Владимир, очень хорошо обозначил политический контекст в рамках которого возникла актуальность проблематики Кавказской войны. Но мне хотелось бы уточнить сначала несколько моментов. С моей точки зрения, говоря об актуальности проблематики Кавказской войны для народов современного Северного Кавказа, мы сразу выходим за пределы истории как академической науки, и вступаем в сферу того, что английский историк и антрополог Дэвид Лоуэнталь назвал – наследие.
Отличие этих двух сфер заключается в характере восприятия прошлого. Наследие это то, что живо интересует широкую общественность, которая воспринимает и объясняет для себя прошлое с помощью исключительно современных терминов. Это приводит к стиранию грани, культурной, ментальной дистанции между прошлым и современностью и вменяет людям прежних эпох мотивы и цели нынешнего дня. В наследие нет принципа историзма. Здесь память о битвах, завоеваниях, бедствиях и т.д. проецирует настоящее на прошлое, а прошлое, в свою очередь на настоящее. История исследует и пытается объяснить прошлое во всей его сложности, при этом осознавая, что, поставленная в качестве главной цели - познание прошлого во всей полноте и объективности – недостижима в принципе. Наследие упрощает и проясняет прошлое, привнося в него современные цели и намерения. Наследие относится к прошлому как к своего роду достоянию сегодняшнего дня. Один мой старший коллега как то метко подметил, что часто история на Кавказе воспринимается настолько остро и эмоционально как будто сражения столетней давности отгремели только вчера, а тела павших еще не успели погрести. В данном случае речь идет, с моей точки зрения, именно о феномене наследия.
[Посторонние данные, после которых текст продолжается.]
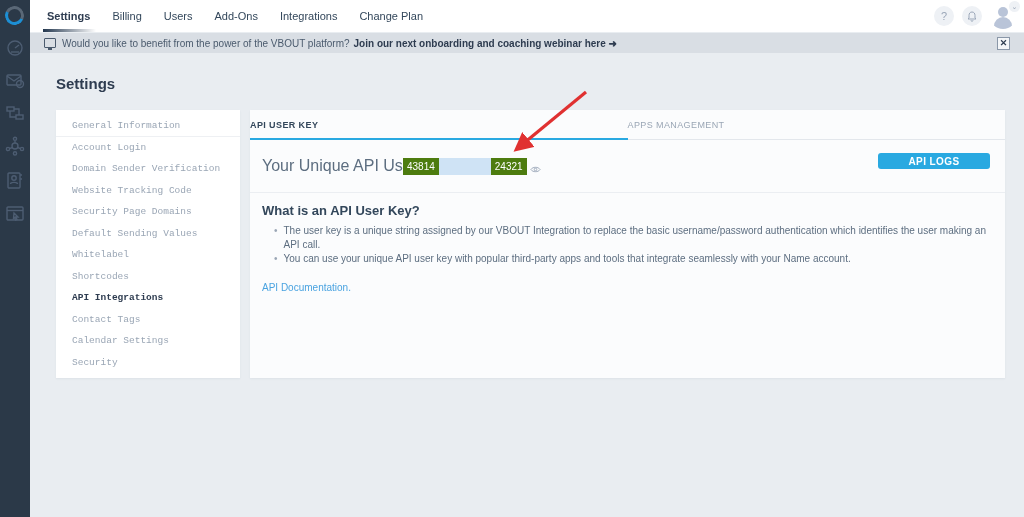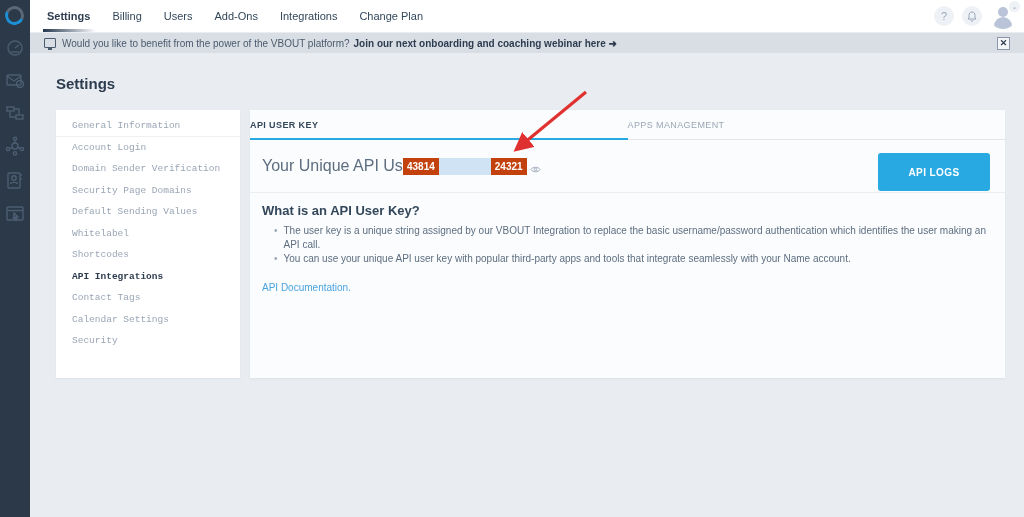--- a/index.html
+++ b/index.html
@@ -61,7 +61,7 @@
   .key-row { position:relative; height:53px; border-bottom:1px solid #ebeef2; }
   .key-label { position:absolute; left:12px; top:17px; font-size:16px; color:#5d6e80; }
   .key-value { position:absolute; left:153px; top:18px; display:flex; align-items:center; height:17px; }
-  .key-seg { background:#c2410c; color:#ffffff; font-size:10px; font-weight:bold; padding:3px 4px; }
+  .key-seg { background:#4d7c0f; color:#ffffff; font-size:10px; font-weight:normal; padding:3px 4px; }
   .key-blur { width:52px; height:17px; background:#cfe3f5; }
   .eye-ico { margin-left:3px; width:11px; height:11px; color:#9aa6b8; cursor:pointer; }
   .eye-ico svg { width:11px; height:11px; }

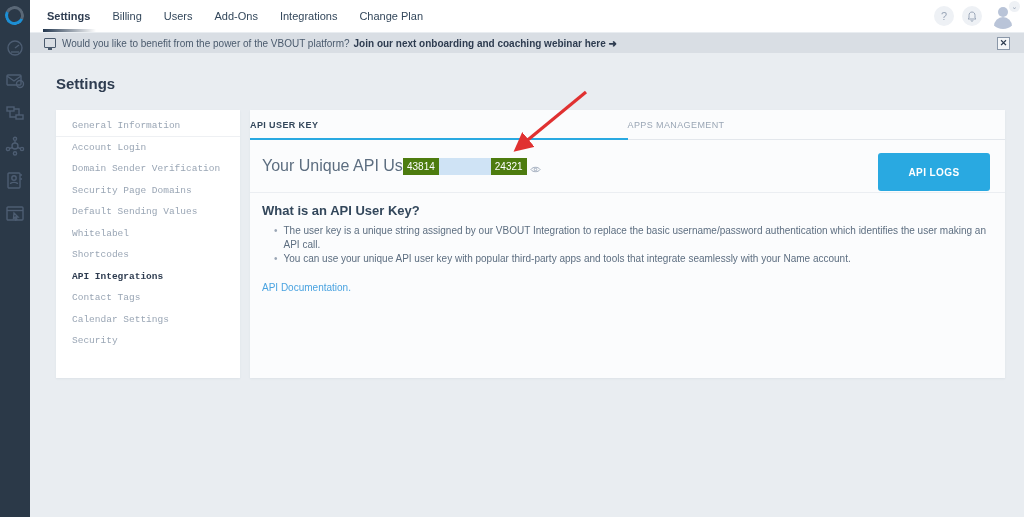--- a/index.html
+++ b/index.html
@@ -65,7 +65,7 @@
   .key-blur { width:52px; height:17px; background:#cfe3f5; }
   .eye-ico { margin-left:3px; width:11px; height:11px; color:#9aa6b8; cursor:pointer; }
   .eye-ico svg { width:11px; height:11px; }
-  .logs-btn { position:absolute; right:15px; top:13px; width:112px; height:38px; background:#29a9e1; color:#ffffff;
+  .logs-btn { position:absolute; right:15px; top:13px; width:112px; height:16px; background:#29a9e1; color:#ffffff;
     font-size:10px; font-weight:bold; border:none; border-radius:3px; letter-spacing:.4px; cursor:pointer; }
   .info { padding:10px 12px 0 12px; }
   .info-heading { font-size:13px; font-weight:bold; color:#33475b; margin-bottom:6px; }

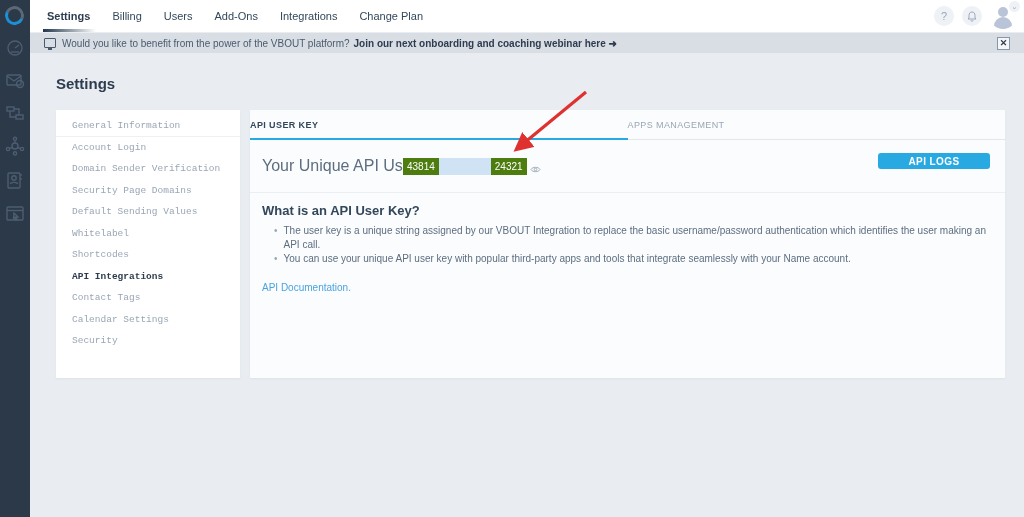--- a/index.html
+++ b/index.html
@@ -175,6 +175,7 @@
     <div class="menu-item first">General Information</div>
     <div class="menu-item">Account Login</div>
     <div class="menu-item">Domain Sender Verification</div>
+    <div class="menu-item">Website Tracking Code</div>
     <div class="menu-item">Security Page Domains</div>
     <div class="menu-item">Default Sending Values</div>
     <div class="menu-item">Whitelabel</div>

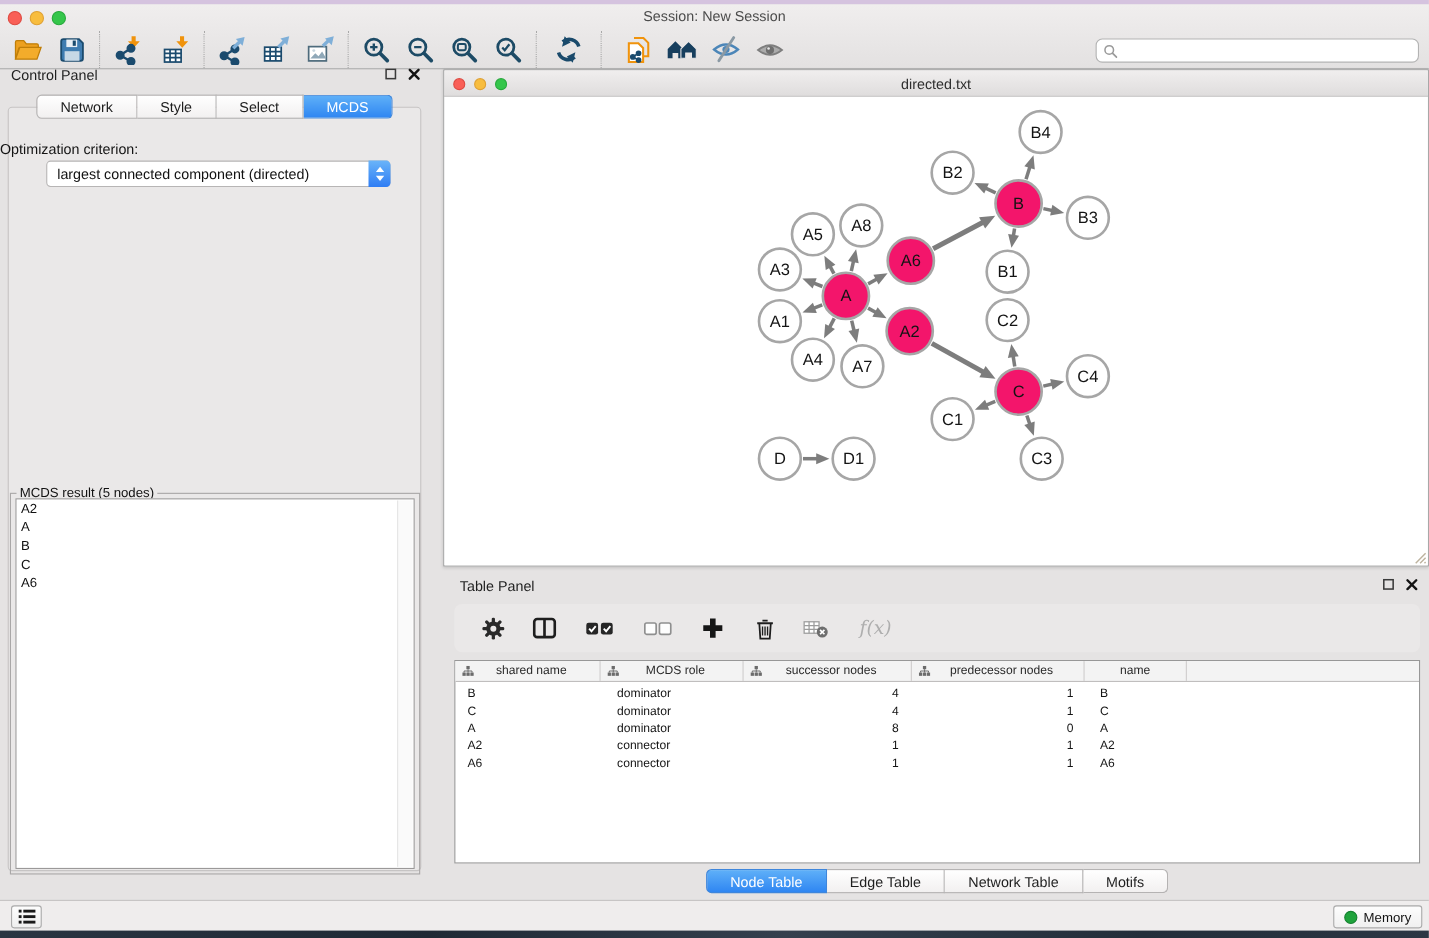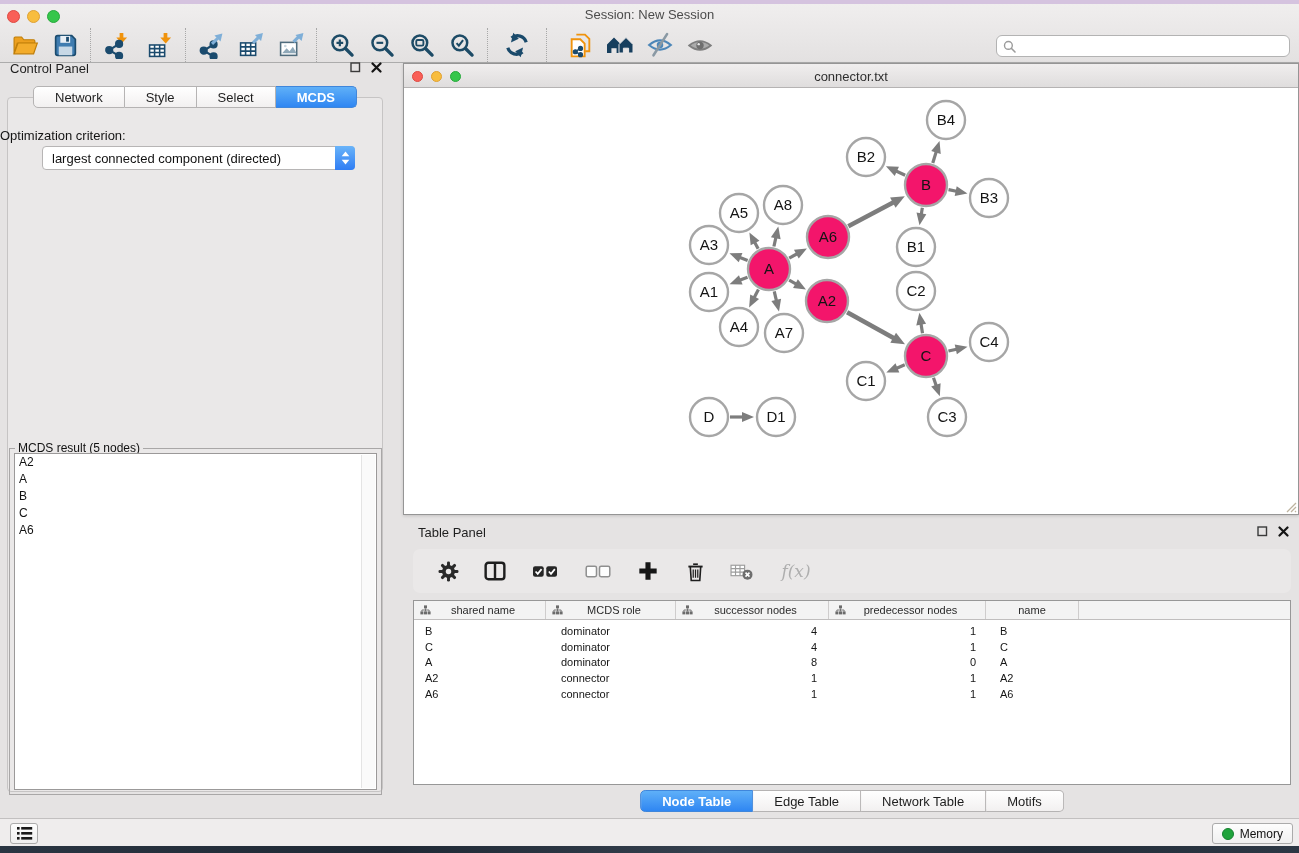--- a/index.html
+++ b/index.html
@@ -321,7 +321,7 @@
         <div class="net-light" style="background:#F8BD3E;border:1px solid #DFA133"></div>
         <div class="net-light" style="background:#35C64B;border:1px solid #27A93C"></div>
       </div>
-      <div class="net-title">connector.txt</div>
+      <div class="net-title">directed.txt</div>
     </div>
     <div class="net-canvas">
       <svg id="graph-svg" width="894" height="426">

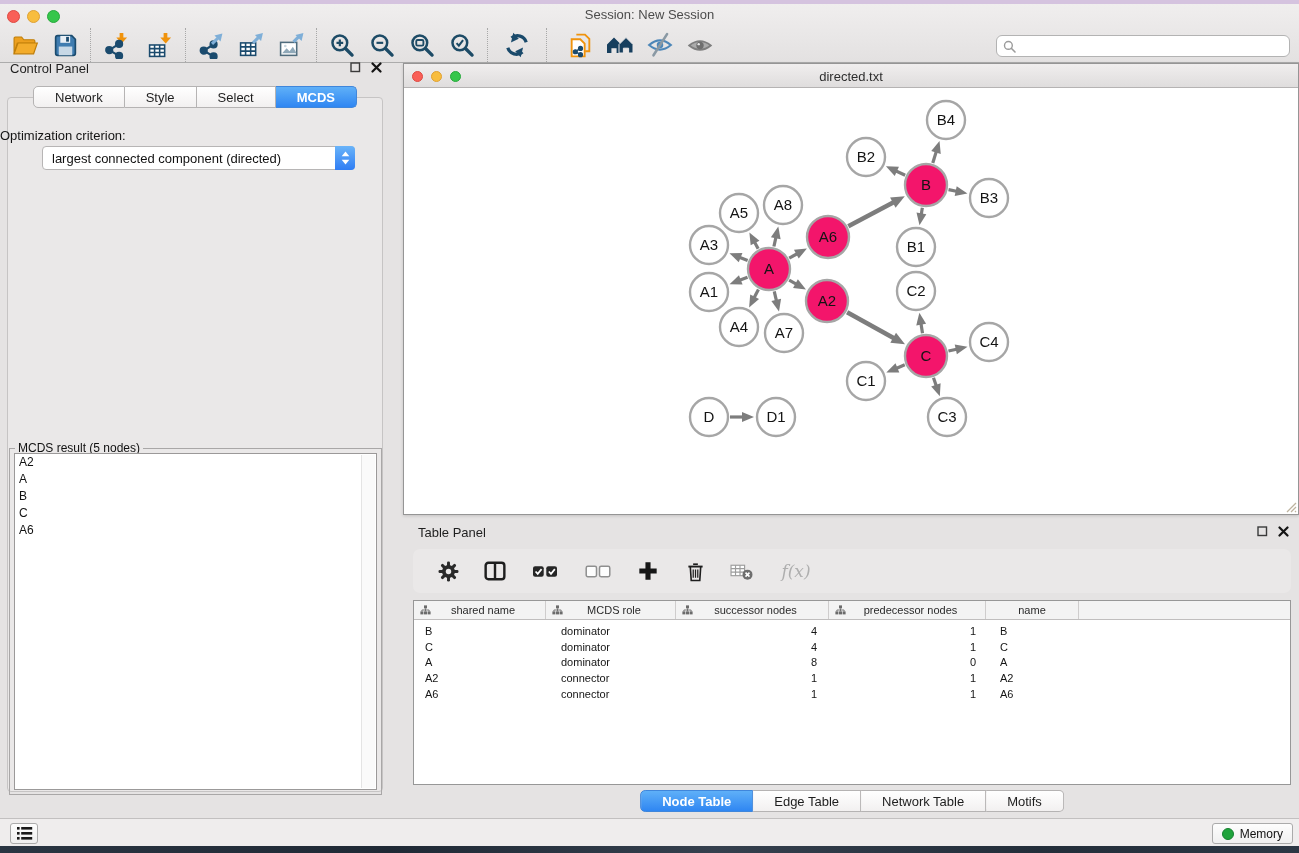--- a/index.html
+++ b/index.html
@@ -38,7 +38,7 @@
              border:1px solid #B5B3B3; border-left:none; display:flex; align-items:center; }
   .seg-btn:first-child { border-left:1px solid #B5B3B3; border-radius:5px 0 0 5px; }
   .seg-btn:last-child { border-radius:0 5px 5px 0; }
-  .seg-btn.sel { background:linear-gradient(#5FB0F8,#2F86F2); color:#FFF; border-color:#3F86DB;font-weight:bold; }
+  .seg-btn.sel { background:linear-gradient(#5FB0F8,#2F86F2); color:#FFF; border-color:#3F86DB; }
   .opt-label { position:absolute; top:73px; left:0; right:0; text-align:left; font-size:13px; color:#141414; }
   .dropdown { position:absolute; top:91px; left:42px; width:313px; height:24px; background:#FFF;
               border:1px solid #B7B5B5; border-radius:4px; font-size:13px; color:#111;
Наследие, таким образом, особая форма восприятия и интерпретации прошлого. При этом, как правило, среди множества исторических событий внимание общественности, как правило, привлекают те события которые, с одной стороны, могут вызывать яркий эмоциональный отзыв, а с другой, являются важным ресурсом в процессе созидания и подтверждения различного рода идентичностей – социальных, этнических, политических.
Совокупность исторических событий обозначаемых как Кавказская война, как раз подходит под этот разряд. Описание военных конфликтов и связанных с ним страданий и подвигов вызывает безусловный эмоциональный отклик у любого человека, а следовательно, пробуждает интерес у широкой общественности. В то же время, память о Кавказской войне, как о любой войне достаточно травматична, особенно если это речь идет об обществах считающих себя «побежденными» или относящим себя к «жертвам». В этом случае вокруг такого восприятия прошлого формируется особый дискурс, который может стать важным, если не ключевым элементом той или иной идентичности.
С другой стороны, наследие, как форма интерпретация прошлого, является в большей степени конструктом, т.е. специально создаваемым образом прошлого, который должен отвечать целям дня сегодняшнего, например мобилизации или консолидации чего-либо. Замечу, что именно это объясняет такой разброс в датировках, смысловых акцентах, оценках Кавказской войны среди интеллектуалов и просто образованной общественности народов Северного Кавказа. Ведь каждый смотрит и интерпретирует Кавказскую войну с точки зрения проведения своей этнической мобилизации или консолидации.
Согласен с Владимиром, что основная проблема состоит в поиске общего так сказать наследия Кавказской войны. Это вызов для федерального центра, на который пока нет ответа.